At trial, the husband testified that his business had zero market value, reasoning that the only similar business on the peninsula was for sale for over a year but did not sell and was taken off the market. The wife did not present any evidence to the contrary or, for that matter, any alternate valuation. Instead, she claimed there was an “evidentiary void” as to the business value and maintained that the practice should be valued at $500,000 “to account for its goodwill as an ongoing established business.” She offered no support for that claim.

She did, however, provide evidence of the business’s various assets and their values. The trial court adopted the individual asset values for purposes of dividing the marital estate. At the same time, based on the husband’s testimony, the trial court found the business had zero goodwill value. The wife appealed the business valuation to the state’s highest court, arguing the trial court should have directed the party with the best access to data—that is, the husband—to fill the evidentiary void. The husband countered that there was no evidentiary void since he had testified as to the market value of the business.
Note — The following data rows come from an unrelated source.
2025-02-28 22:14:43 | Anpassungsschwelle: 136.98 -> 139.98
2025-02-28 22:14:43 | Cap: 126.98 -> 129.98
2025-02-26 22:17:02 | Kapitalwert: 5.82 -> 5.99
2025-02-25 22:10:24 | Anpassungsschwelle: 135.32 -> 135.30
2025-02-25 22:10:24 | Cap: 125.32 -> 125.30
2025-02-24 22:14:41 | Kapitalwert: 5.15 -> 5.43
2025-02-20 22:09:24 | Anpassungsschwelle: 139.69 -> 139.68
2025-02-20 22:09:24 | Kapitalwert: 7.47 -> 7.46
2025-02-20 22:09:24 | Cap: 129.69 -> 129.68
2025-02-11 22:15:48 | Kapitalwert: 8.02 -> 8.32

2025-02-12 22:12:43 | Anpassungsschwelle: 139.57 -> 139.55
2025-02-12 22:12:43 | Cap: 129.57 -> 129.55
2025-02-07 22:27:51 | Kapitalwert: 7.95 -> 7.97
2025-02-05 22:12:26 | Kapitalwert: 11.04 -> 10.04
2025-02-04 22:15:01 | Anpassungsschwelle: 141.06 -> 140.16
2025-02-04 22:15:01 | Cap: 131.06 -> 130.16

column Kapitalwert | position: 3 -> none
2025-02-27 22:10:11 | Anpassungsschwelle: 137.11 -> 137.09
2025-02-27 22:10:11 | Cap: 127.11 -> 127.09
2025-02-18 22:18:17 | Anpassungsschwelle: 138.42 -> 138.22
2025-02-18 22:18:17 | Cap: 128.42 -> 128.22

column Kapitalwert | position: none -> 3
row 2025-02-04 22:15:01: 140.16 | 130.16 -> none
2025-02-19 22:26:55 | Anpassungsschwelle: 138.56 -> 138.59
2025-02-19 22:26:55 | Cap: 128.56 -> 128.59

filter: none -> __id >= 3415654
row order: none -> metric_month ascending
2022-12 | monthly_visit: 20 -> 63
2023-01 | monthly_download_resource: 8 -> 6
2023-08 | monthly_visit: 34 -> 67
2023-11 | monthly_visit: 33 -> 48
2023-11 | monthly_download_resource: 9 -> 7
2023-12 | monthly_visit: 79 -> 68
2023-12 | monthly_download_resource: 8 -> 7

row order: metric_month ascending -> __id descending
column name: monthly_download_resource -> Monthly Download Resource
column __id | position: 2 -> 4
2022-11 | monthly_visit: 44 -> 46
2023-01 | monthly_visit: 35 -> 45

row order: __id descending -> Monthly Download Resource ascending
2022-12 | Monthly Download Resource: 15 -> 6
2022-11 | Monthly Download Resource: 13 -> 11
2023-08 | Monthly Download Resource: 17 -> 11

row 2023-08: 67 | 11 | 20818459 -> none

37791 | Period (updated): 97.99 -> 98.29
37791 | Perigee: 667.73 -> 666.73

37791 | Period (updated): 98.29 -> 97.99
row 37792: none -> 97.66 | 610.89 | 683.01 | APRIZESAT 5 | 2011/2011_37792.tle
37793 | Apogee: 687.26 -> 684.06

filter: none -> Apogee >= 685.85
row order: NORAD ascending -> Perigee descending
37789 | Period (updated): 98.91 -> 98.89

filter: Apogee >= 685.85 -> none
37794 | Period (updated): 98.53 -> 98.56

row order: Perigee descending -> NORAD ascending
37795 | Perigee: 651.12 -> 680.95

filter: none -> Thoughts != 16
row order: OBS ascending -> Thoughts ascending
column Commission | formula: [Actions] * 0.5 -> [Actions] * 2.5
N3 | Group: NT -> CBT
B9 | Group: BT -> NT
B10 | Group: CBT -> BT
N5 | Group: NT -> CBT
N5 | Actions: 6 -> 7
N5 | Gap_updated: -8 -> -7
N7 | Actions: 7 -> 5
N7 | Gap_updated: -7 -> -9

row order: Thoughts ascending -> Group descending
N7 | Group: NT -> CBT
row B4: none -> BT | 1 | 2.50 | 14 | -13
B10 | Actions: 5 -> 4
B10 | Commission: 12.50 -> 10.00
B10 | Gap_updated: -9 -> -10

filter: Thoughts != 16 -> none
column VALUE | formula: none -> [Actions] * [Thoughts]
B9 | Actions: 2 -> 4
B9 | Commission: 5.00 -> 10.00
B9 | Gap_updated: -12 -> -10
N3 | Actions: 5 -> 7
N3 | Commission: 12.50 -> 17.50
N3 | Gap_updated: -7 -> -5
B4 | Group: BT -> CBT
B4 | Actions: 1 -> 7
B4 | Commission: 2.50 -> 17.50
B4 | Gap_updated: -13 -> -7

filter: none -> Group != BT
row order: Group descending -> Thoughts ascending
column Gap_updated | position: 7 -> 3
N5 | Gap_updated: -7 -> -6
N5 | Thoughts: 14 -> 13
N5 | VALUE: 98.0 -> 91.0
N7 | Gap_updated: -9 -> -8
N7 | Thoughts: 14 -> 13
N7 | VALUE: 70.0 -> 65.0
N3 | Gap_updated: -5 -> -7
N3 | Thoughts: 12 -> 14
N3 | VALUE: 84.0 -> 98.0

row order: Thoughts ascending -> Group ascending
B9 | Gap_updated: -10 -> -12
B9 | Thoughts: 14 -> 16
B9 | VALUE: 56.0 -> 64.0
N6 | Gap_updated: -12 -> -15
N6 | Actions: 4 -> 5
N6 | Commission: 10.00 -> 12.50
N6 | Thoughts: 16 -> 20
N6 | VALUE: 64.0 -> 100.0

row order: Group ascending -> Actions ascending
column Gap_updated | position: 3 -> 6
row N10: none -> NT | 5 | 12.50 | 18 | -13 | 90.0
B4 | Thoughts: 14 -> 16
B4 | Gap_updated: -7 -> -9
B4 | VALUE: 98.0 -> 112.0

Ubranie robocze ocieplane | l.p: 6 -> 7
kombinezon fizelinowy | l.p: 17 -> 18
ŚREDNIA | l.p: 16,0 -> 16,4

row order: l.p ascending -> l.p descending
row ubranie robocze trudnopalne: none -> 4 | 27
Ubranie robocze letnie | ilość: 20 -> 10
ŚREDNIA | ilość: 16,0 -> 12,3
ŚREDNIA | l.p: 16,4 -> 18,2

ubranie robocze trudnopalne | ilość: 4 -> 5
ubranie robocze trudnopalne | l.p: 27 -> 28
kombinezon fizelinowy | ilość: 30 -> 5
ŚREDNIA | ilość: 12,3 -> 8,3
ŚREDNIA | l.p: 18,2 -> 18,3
The state Supreme Court noted that the burden of supplying sufficient evidence for the record lay with the parties, not the court. If a party fails to do so, he or she may not later attack the adequacy of the evidence on appeal. In this instance, the trial court provided the wife with the resources to gather valuation evidence, which she failed to do. Accordingly, the trial court did not abuse its discretion when it declined to order the husband to present additional evidence about the value of the practice.

The state’s highest court also upheld the trial court’s goodwill ruling. It was based on the husband’s testimony that there was no marketable goodwill. “[V]aluation evidence from the parties alone is sufficient to determine marital property value,” the appellate court noted.

Takeaway: It’s not clear why the wife—or her counsel—did not offer any kind of business valuation. But the failure to spend money on an alternate appraisal proved a costly blunder.